Johnny was silent for a moment, searching for the right words to say, when something tugged at his brain.

Looking up at Taeyong, Johnny met him head on and stared dead into his eyes– “So why are _you_ here, Taeyong?”

For a moment, Taeyong simply stared back, before answering quietly; “I made her a promise, Johnny. I promised her that if she failed in coming back here, that I would come in her place to make sure that the man she left behind was well and okay,”.

A beat of silence.

The resentment and betrayal in Johnny’s heart began to bubble up to the surface– “Well, you’re too late, Taeyong. He’s not well. He’s not okay. My dad is gone.”

“Johnny–” Taeyong tried to interrupt.

“No.” Johnny countered back. “He doesn’t get to do this. He’s _gone_ Taeyong, he’s been ripped from my fucking life and all he’s left behind are unanswered questions and so much heartache. She left him behind, and so he decided to pay that fucking trauma forward and leave _me_ behind too?” 

Johnny could feel himself shaking, his entire being vibrating with pent up emotion. Months and months of grief from his father’s death built upon a foundation of years worth of resentment and abandonment that stemmed from his father leaving him and his mum. All these years, he had the irrational fear that maybe he was to blame; maybe he was the bad guy in the equation– the reason his father could no longer cope with their family. It didn’t necessarily make sense, but when there was hardly anything else to go off of, Johnny had to fill the gaps with something.

“Johnny, I’m sorry–” Taeyong began, but Johnny could only shake his head, unable to hear a thing.

“It’s not fair. It’s not fucking fair, Taeyong,” Johnny speaks softly. His body continued to shake as tears began to fall freely. “Even in death, my heart still breaks for him. How is this fair for me? When will I heal? When will he let me heal?”

Johnny attempted to continue, but he became so overwhelmed with emotions that all he could do was shake. He collapsed into a heap on the ground, as his sobs coursed through his body. He could hear someone heaving in between their cries; it took him a moment to realise that it was his own voice.

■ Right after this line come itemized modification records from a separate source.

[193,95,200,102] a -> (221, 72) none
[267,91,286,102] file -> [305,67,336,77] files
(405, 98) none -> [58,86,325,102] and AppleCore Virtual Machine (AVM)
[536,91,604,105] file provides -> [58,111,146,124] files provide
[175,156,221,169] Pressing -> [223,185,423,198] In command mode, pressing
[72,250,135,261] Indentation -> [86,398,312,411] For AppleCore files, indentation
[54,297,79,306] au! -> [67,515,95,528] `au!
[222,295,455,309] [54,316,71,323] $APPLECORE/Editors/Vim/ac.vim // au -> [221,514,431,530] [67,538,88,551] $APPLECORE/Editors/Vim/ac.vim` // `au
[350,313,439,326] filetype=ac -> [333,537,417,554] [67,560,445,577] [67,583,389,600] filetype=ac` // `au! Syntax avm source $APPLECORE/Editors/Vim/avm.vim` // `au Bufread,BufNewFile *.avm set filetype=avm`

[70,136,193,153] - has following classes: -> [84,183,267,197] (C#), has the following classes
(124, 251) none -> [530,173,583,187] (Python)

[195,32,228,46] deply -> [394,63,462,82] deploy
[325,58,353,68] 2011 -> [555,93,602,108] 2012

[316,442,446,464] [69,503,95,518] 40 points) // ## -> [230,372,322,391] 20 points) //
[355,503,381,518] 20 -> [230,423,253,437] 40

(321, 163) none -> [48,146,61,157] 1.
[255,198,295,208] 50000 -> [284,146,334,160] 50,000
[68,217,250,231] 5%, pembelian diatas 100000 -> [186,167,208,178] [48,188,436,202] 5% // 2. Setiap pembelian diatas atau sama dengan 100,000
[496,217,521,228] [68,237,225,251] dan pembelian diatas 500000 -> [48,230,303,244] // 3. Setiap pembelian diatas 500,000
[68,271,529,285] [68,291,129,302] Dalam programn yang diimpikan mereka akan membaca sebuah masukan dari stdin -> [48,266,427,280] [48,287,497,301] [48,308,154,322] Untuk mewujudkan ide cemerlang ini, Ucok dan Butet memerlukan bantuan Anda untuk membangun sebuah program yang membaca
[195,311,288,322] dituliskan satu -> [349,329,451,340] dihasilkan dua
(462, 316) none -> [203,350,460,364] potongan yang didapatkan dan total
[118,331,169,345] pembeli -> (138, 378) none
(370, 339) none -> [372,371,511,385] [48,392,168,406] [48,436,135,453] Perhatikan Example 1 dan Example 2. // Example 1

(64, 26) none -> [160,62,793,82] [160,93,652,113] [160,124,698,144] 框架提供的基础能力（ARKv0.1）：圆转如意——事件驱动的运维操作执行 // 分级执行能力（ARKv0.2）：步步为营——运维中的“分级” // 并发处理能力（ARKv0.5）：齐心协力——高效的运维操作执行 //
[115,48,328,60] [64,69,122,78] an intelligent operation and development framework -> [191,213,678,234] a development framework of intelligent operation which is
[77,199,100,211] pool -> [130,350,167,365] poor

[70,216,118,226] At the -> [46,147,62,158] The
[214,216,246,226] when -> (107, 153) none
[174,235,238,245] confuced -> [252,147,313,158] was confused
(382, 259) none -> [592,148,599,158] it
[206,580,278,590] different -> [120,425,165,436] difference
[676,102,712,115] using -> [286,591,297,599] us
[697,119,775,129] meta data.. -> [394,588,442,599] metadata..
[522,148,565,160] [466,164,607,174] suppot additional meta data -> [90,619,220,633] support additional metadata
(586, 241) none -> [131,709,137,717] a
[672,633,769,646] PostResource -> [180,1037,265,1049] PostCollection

An indiscernible amount of time passed; as Johnny attempted to calm himself down, he felt arms wrap around him, enveloping him in an embrace so tender and caring that all he could do was cry a little more, overwhelmed. Taeyong held him close, pulling him to sit against his chest as if Johnny were a young child needing consolation. In many ways, maybe he was. The child in him that watched his father walk out on him and his mum had not properly healed. The son in him that had watched his estranged father fall into and eventually succumb to illness had not yet properly grieved. Johnny had been holding on to all this baggage, all this emotional pain and hurt because he could not find the closure he needed. Not until everything had been properly explained. Not until now.

Now, seated on the grass in the middle of a clearing that had seen two generations of Suh men pour their hearts out, being embraced by the first person, the first entity he’d ever truly felt as himself with, Johnny came to a sobering realisation: he could finally move on. It would be painful living with this truth, knowing that for the majority of his life, his own father, despite building a family and having him, had loved someone else. It would be even more painful, knowing that his father had left without ever feeling like he could talk about this to anyone. That he felt the need to hold these secrets so close to his chest, to the point where they grew and expanded, creating an invisible barrier between his heart and everyone around him.

_No other way but through._

“Thank you,” Johnny blurted out to Taeyong, wiping at his eyes as his tears began to subside.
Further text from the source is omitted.